▶ **Stored dataset items**
--

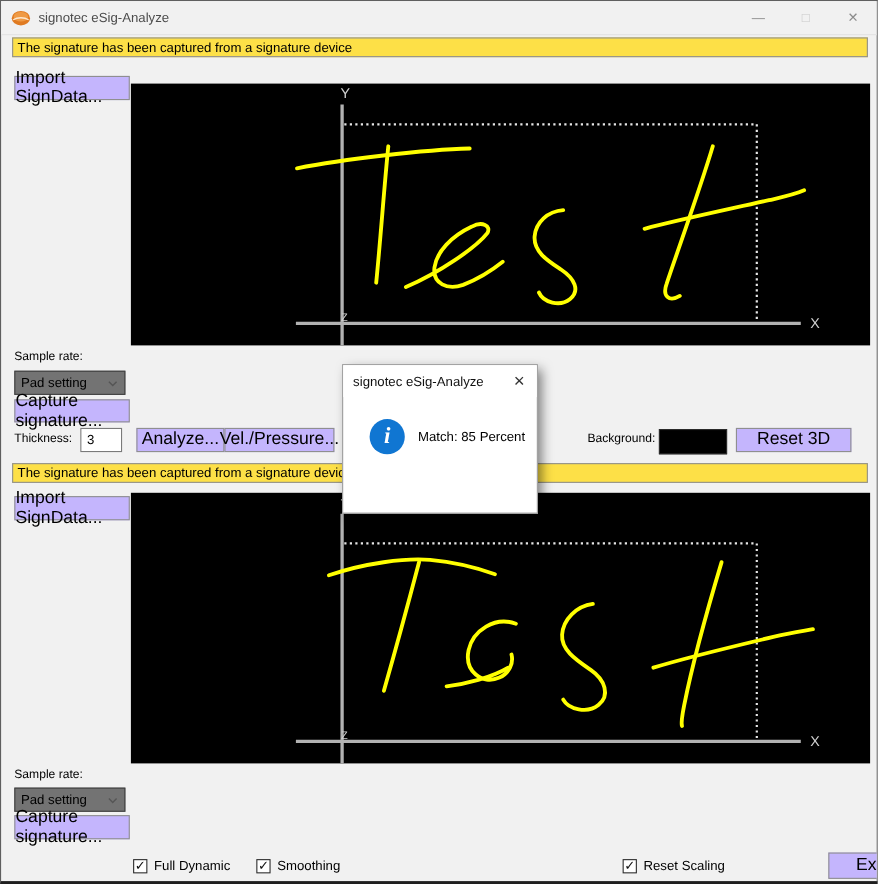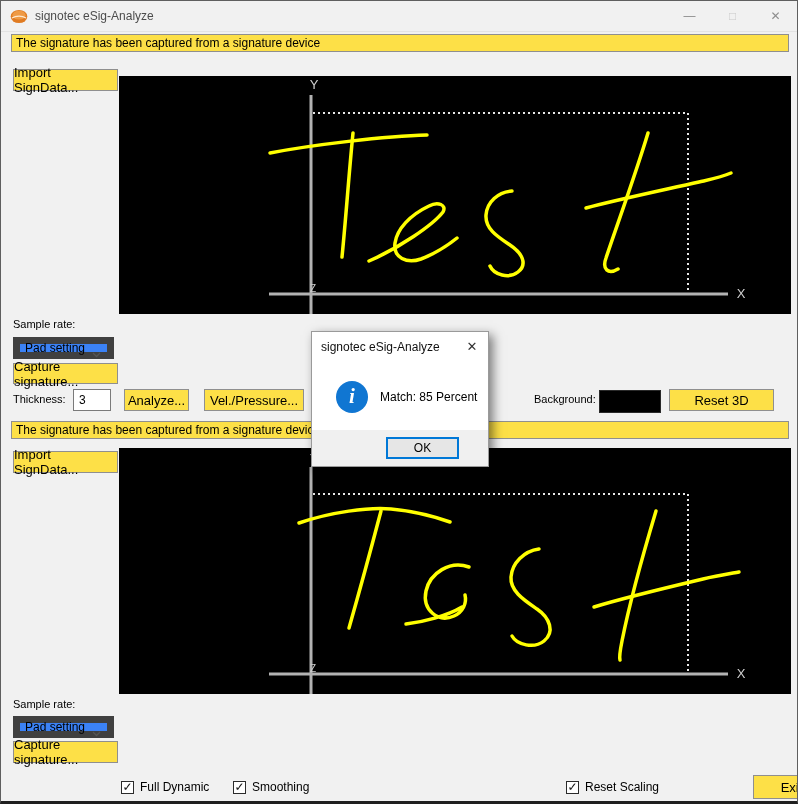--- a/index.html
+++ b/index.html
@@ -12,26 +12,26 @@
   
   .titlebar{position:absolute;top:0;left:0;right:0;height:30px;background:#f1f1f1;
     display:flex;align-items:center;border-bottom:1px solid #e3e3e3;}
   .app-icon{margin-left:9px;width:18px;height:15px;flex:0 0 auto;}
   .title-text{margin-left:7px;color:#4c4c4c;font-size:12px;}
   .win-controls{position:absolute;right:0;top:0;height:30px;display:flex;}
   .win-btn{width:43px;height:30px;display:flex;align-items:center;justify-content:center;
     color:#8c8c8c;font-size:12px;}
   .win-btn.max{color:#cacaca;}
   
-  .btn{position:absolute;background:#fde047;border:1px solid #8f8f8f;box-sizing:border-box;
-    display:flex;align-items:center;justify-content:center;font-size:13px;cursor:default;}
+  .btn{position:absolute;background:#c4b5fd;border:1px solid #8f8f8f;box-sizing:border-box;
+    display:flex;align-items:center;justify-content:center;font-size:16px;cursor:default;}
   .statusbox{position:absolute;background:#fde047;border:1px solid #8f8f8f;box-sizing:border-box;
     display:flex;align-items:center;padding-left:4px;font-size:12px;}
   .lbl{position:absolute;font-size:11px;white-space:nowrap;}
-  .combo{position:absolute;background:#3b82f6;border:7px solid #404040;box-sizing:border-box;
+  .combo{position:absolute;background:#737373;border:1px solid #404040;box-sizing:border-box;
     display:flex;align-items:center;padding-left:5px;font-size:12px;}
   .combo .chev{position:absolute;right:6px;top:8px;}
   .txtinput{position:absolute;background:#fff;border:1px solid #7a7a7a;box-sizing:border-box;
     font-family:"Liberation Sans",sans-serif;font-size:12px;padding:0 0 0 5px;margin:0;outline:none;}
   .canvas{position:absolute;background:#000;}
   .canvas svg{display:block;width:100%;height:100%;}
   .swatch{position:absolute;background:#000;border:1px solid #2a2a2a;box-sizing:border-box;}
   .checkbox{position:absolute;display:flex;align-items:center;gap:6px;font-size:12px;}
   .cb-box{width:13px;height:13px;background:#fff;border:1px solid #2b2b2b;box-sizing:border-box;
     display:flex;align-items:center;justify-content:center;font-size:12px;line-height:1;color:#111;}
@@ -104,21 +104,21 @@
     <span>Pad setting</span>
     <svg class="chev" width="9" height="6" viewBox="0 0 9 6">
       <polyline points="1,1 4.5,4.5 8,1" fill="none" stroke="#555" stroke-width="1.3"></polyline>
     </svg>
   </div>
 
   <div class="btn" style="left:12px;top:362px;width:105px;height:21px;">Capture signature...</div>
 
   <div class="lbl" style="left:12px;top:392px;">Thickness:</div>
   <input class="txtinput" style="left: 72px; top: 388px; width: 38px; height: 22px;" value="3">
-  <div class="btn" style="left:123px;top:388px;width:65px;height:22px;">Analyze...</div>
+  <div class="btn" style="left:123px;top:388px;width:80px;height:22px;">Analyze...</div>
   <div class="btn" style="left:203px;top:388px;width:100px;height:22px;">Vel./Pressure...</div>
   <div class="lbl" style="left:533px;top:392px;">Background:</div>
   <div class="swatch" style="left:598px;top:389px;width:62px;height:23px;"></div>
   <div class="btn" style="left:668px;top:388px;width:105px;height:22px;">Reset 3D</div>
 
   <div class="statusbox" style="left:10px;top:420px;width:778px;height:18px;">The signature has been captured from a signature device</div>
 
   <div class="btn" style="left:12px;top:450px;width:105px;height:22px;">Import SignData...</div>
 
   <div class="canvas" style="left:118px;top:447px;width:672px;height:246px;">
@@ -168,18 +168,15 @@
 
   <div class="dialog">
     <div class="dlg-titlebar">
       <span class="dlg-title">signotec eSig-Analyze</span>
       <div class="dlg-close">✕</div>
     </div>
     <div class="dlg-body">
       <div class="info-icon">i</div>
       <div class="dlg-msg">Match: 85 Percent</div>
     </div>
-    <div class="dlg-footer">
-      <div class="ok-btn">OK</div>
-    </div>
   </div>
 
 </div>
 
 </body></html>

--

▶ **WHAT YOU SHOULD DO**
The records above need retyping in full. Omit the pictures, and change nothing else.

▶ **SOLUTION**
--- a/index.html
+++ b/index.html
@@ -12,26 +12,26 @@
   
   .titlebar{position:absolute;top:0;left:0;right:0;height:30px;background:#f1f1f1;
     display:flex;align-items:center;border-bottom:1px solid #e3e3e3;}
   .app-icon{margin-left:9px;width:18px;height:15px;flex:0 0 auto;}
   .title-text{margin-left:7px;color:#4c4c4c;font-size:12px;}
   .win-controls{position:absolute;right:0;top:0;height:30px;display:flex;}
   .win-btn{width:43px;height:30px;display:flex;align-items:center;justify-content:center;
     color:#8c8c8c;font-size:12px;}
   .win-btn.max{color:#cacaca;}
   
-  .btn{position:absolute;background:#fde047;border:1px solid #8f8f8f;box-sizing:border-box;
-    display:flex;align-items:center;justify-content:center;font-size:13px;cursor:default;}
+  .btn{position:absolute;background:#c4b5fd;border:1px solid #8f8f8f;box-sizing:border-box;
+    display:flex;align-items:center;justify-content:center;font-size:16px;cursor:default;}
   .statusbox{position:absolute;background:#fde047;border:1px solid #8f8f8f;box-sizing:border-box;
     display:flex;align-items:center;padding-left:4px;font-size:12px;}
   .lbl{position:absolute;font-size:11px;white-space:nowrap;}
-  .combo{position:absolute;background:#3b82f6;border:7px solid #404040;box-sizing:border-box;
+  .combo{position:absolute;background:#737373;border:1px solid #404040;box-sizing:border-box;
     display:flex;align-items:center;padding-left:5px;font-size:12px;}
   .combo .chev{position:absolute;right:6px;top:8px;}
   .txtinput{position:absolute;background:#fff;border:1px solid #7a7a7a;box-sizing:border-box;
     font-family:"Liberation Sans",sans-serif;font-size:12px;padding:0 0 0 5px;margin:0;outline:none;}
   .canvas{position:absolute;background:#000;}
   .canvas svg{display:block;width:100%;height:100%;}
   .swatch{position:absolute;background:#000;border:1px solid #2a2a2a;box-sizing:border-box;}
   .checkbox{position:absolute;display:flex;align-items:center;gap:6px;font-size:12px;}
   .cb-box{width:13px;height:13px;background:#fff;border:1px solid #2b2b2b;box-sizing:border-box;
     display:flex;align-items:center;justify-content:center;font-size:12px;line-height:1;color:#111;}
@@ -104,21 +104,21 @@
     <span>Pad setting</span>
     <svg class="chev" width="9" height="6" viewBox="0 0 9 6">
       <polyline points="1,1 4.5,4.5 8,1" fill="none" stroke="#555" stroke-width="1.3"></polyline>
     </svg>
   </div>
 
   <div class="btn" style="left:12px;top:362px;width:105px;height:21px;">Capture signature...</div>
 
   <div class="lbl" style="left:12px;top:392px;">Thickness:</div>
   <input class="txtinput" style="left: 72px; top: 388px; width: 38px; height: 22px;" value="3">
-  <div class="btn" style="left:123px;top:388px;width:65px;height:22px;">Analyze...</div>
+  <div class="btn" style="left:123px;top:388px;width:80px;height:22px;">Analyze...</div>
   <div class="btn" style="left:203px;top:388px;width:100px;height:22px;">Vel./Pressure...</div>
   <div class="lbl" style="left:533px;top:392px;">Background:</div>
   <div class="swatch" style="left:598px;top:389px;width:62px;height:23px;"></div>
   <div class="btn" style="left:668px;top:388px;width:105px;height:22px;">Reset 3D</div>
 
   <div class="statusbox" style="left:10px;top:420px;width:778px;height:18px;">The signature has been captured from a signature device</div>
 
   <div class="btn" style="left:12px;top:450px;width:105px;height:22px;">Import SignData...</div>
 
   <div class="canvas" style="left:118px;top:447px;width:672px;height:246px;">
@@ -168,18 +168,15 @@
 
   <div class="dialog">
     <div class="dlg-titlebar">
       <span class="dlg-title">signotec eSig-Analyze</span>
       <div class="dlg-close">✕</div>
     </div>
     <div class="dlg-body">
       <div class="info-icon">i</div>
       <div class="dlg-msg">Match: 85 Percent</div>
     </div>
-    <div class="dlg-footer">
-      <div class="ok-btn">OK</div>
-    </div>
   </div>
 
 </div>
 
 </body></html>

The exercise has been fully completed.